On Becoming A Success Story: The Things I Didn’t Leave Behind
At one time, I was small-shouldered and strange, a little black-haired girl with eyebrows too close—and teeth crooked and never fixed. I would try my best to make myself look okay; I stole my mother’s lipstick early on. I had a preoccupation with the aesthetic of things—material, illusions, everything that could be seen and judged.
Ironically, I had nothing. I was the girl at school who sat with the other silent ones, and we’d find a space there between us that was at once a prison and our only way out of ourselves. I didn’t tell them I had nothing, but maybe they could tell? I wanted to tell them, to tell them my mother was on drugs, that last night she didn’t come home, but that she loved me—she did, deeply and does today—and that I was so sad, and it wasn’t just hormones or angst or for fashion (everyone loved to wear sadness). I once cried in the street without shoes on. I did that on the streets in the Port of Elizabeth, New Jersey, where men would roll down their windows and scream obscenities which, on some level, made me feel seen. And my friends would stand there without a thing to say.
From the Port we ended up in homeless shelters—places where, I swear, the cruelest of men would place their enemies with glee.
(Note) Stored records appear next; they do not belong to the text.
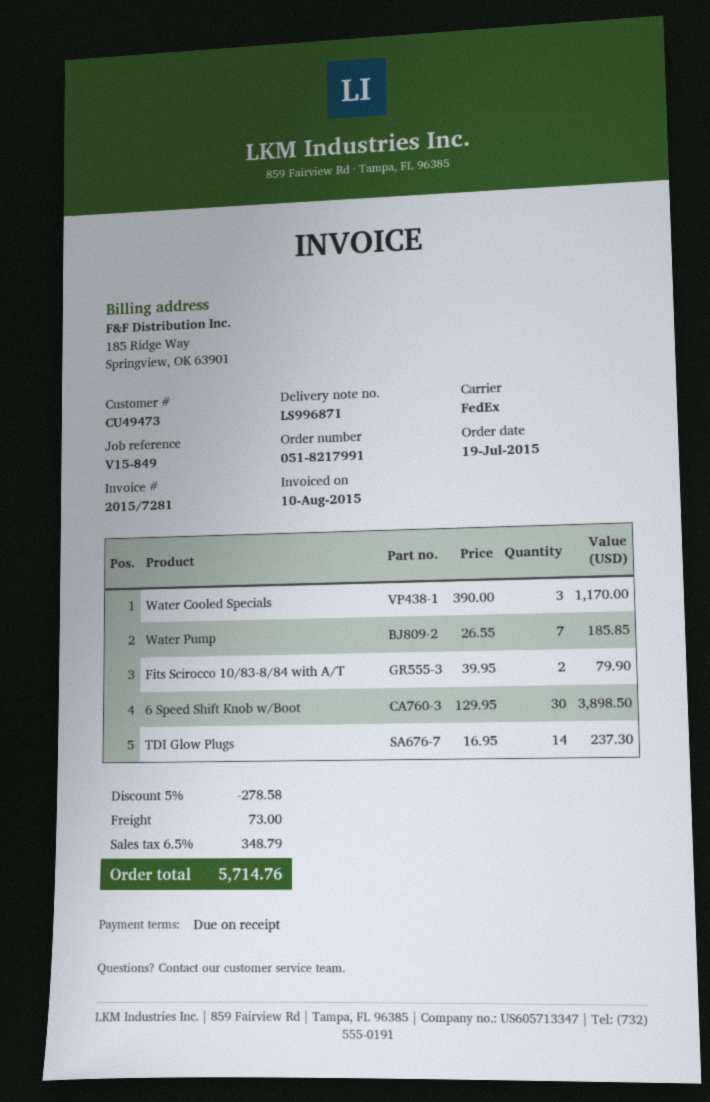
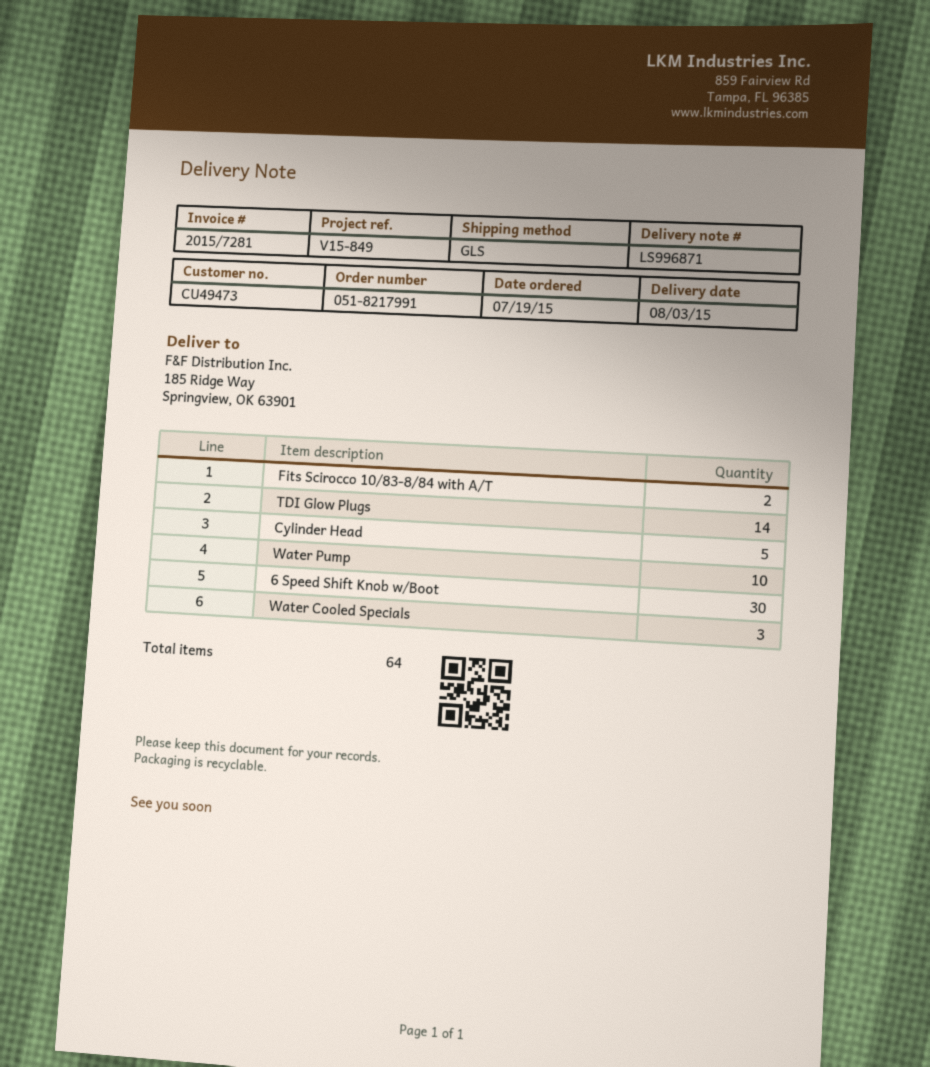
shipping method: FedEx -> GLS
Water Pump: 7 -> 10
Cylinder Head: none -> 5

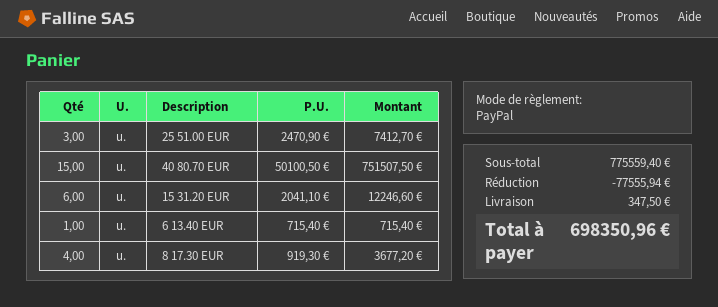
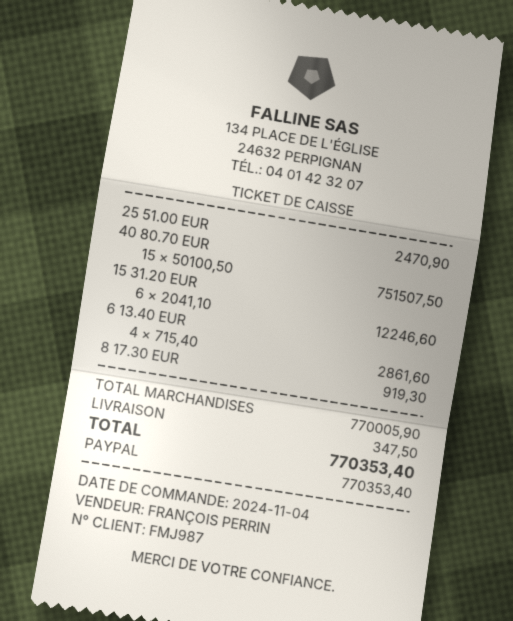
25 51.00 EUR: 3 x 2470.90 = 7412.70 -> 1 x 2470.90 = 2470.90
6 13.40 EUR: 1 x 715.40 = 715.40 -> 4 x 715.40 = 2861.60
8 17.30 EUR: 4 x 919.30 = 3677.20 -> 1 x 919.30 = 919.30
subtotal: 775559.40 -> 770005.90
discount: 77555.94 -> none
total: 698350.96 -> 770353.40

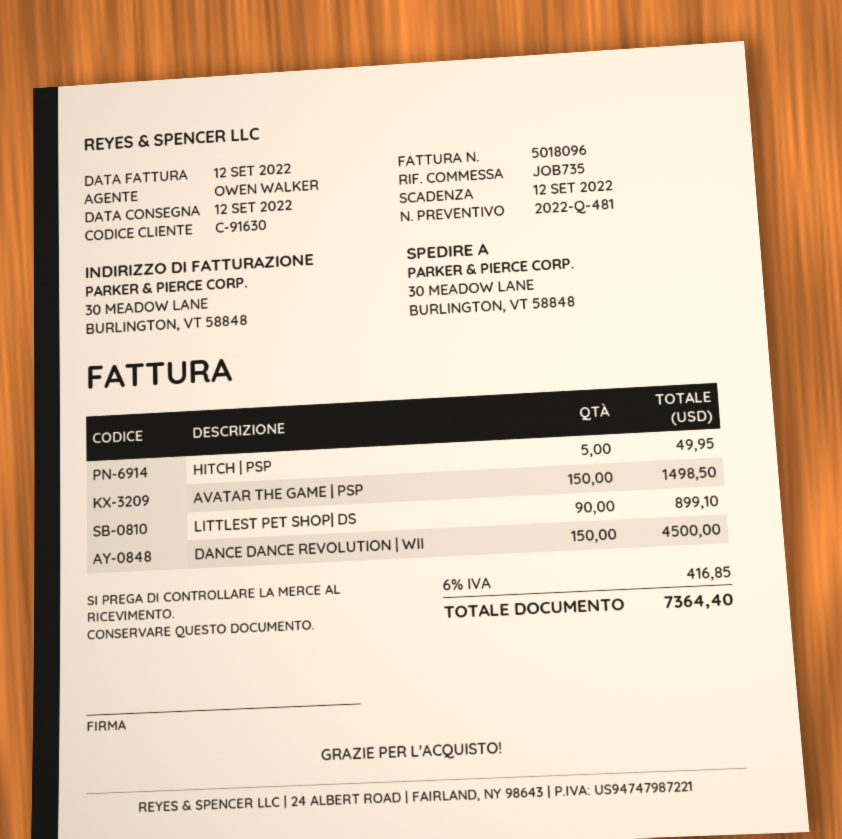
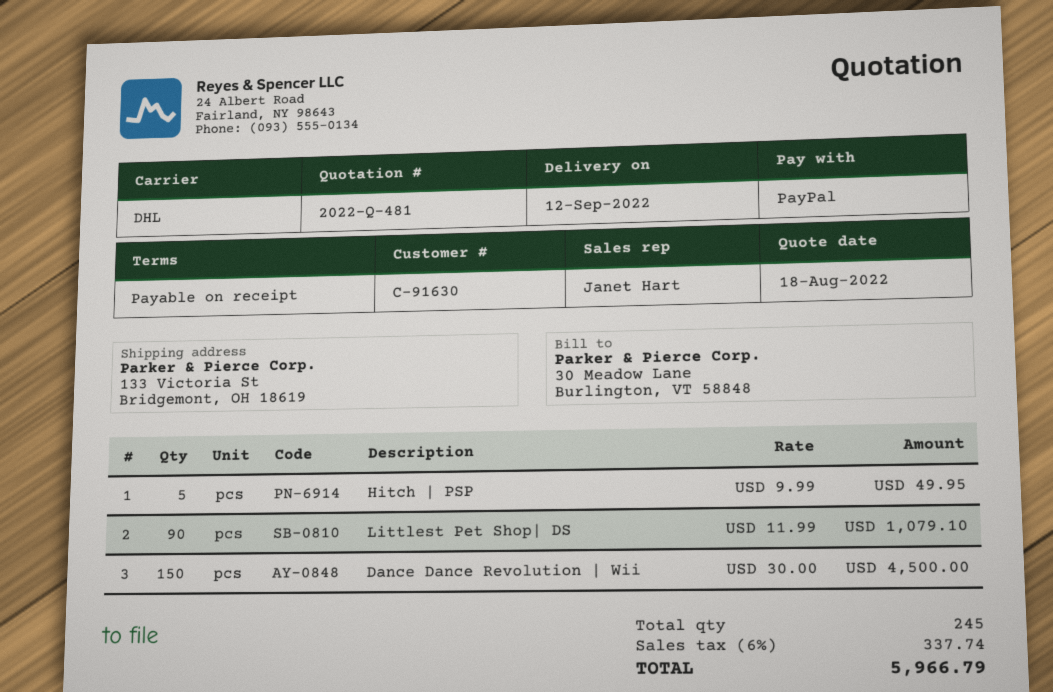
sales rep: OWEN WALKER -> Janet Hart
ship to: 30 MEADOW LANE, BURLINGTON, VT 58848 -> 133 Victoria St, Bridgemont, OH 18619
AVATAR THE GAME | PSP: 150 for 1498.50 -> none
LITTLEST PET SHOP| DS: 90 for 899.10 -> 90 for 1079.10
tax: 6% = 416.85 -> 6% = 337.74
total: 7364.40 -> 5966.79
I have not unseen what I’ve seen: those dark hungry hours, those thin walls, the papery faces of women undone by heroin, my mother’s brittle blonde hair and her bony neck, her silent tiredness, our eating white bread on the curb outside in the summer, the babies born shaking from the opiates pulsing through their blood.
Everything deserves to be pure for at least a little while, I thought then. Even then. But there, nothing was, not even the children, not me.
There was a trip once, and all my friends went. My mother had no money. I didn’t go, so instead I came to school and wandered the halls. Up on the top floor the piano class was open, and if you squinted, outside wasn’t a breeding ground for poverty and pain and 99-cent stores. If you sat there at the piano at the right angle you could see only the sky. This was when I was sponge-like enough to learn how to play with two hands and actually read the music. I was able to let it all in—all that shimmery, soft, soothing music.
But then one day things got so bad, and I ended up in foster care, and I just couldn’t play anymore. My heart was too preoccupied with displacement, and I forgot to read the notes and I forgot how to play, and now when people ask if I can play piano, I’d rather just say no.
These are all the things I lost, and all the ways I never spoke up.
I want to go on the school trip.
I want to ask for help. I’m lonely.
I want to learn how to play the piano again.
I want my memories back.
I don’t want my mother to use.
I don’t want to live in a homeless shelter.
I don’t want to end up in foster care.
Now I’m 30. I’m a ‘success’ story. And that sounds so reductive, like I should have disappeared into the blackness and just given up or died.
In time, of course, some people just go crazy, I suppose. But sometimes wounds just heal up depending on how often you obsess on them, or they dress up well enough to not be seen; mostly that’s life now. But where the blood used to be morphed into just a very good act. In my mid-20s, I smiled and nodded, and sometimes I’d speak up, but mostly out of anger.
Fuck you.
Don’t look at me like that.
You’re an asshole.
I’m better than you.
I had too much of a voice, too much of a trauma-induced well of everything. I was blossoming like a rabid garden, poisoned by its own overgrowth, dry without rain. I was an enough-is-enough girl. I was a bad girl. I was fighting anyone who wanted it. I was trying to kill everything I remembered. I smashed glasses, slammed doors, spent all my money on booze and books and cheated my way through relationships that were as unstable as I was. It was a classic act and a transparent one. I thought in wild, free, carelessness there was a coming-to, a blooming, a becoming, a healing.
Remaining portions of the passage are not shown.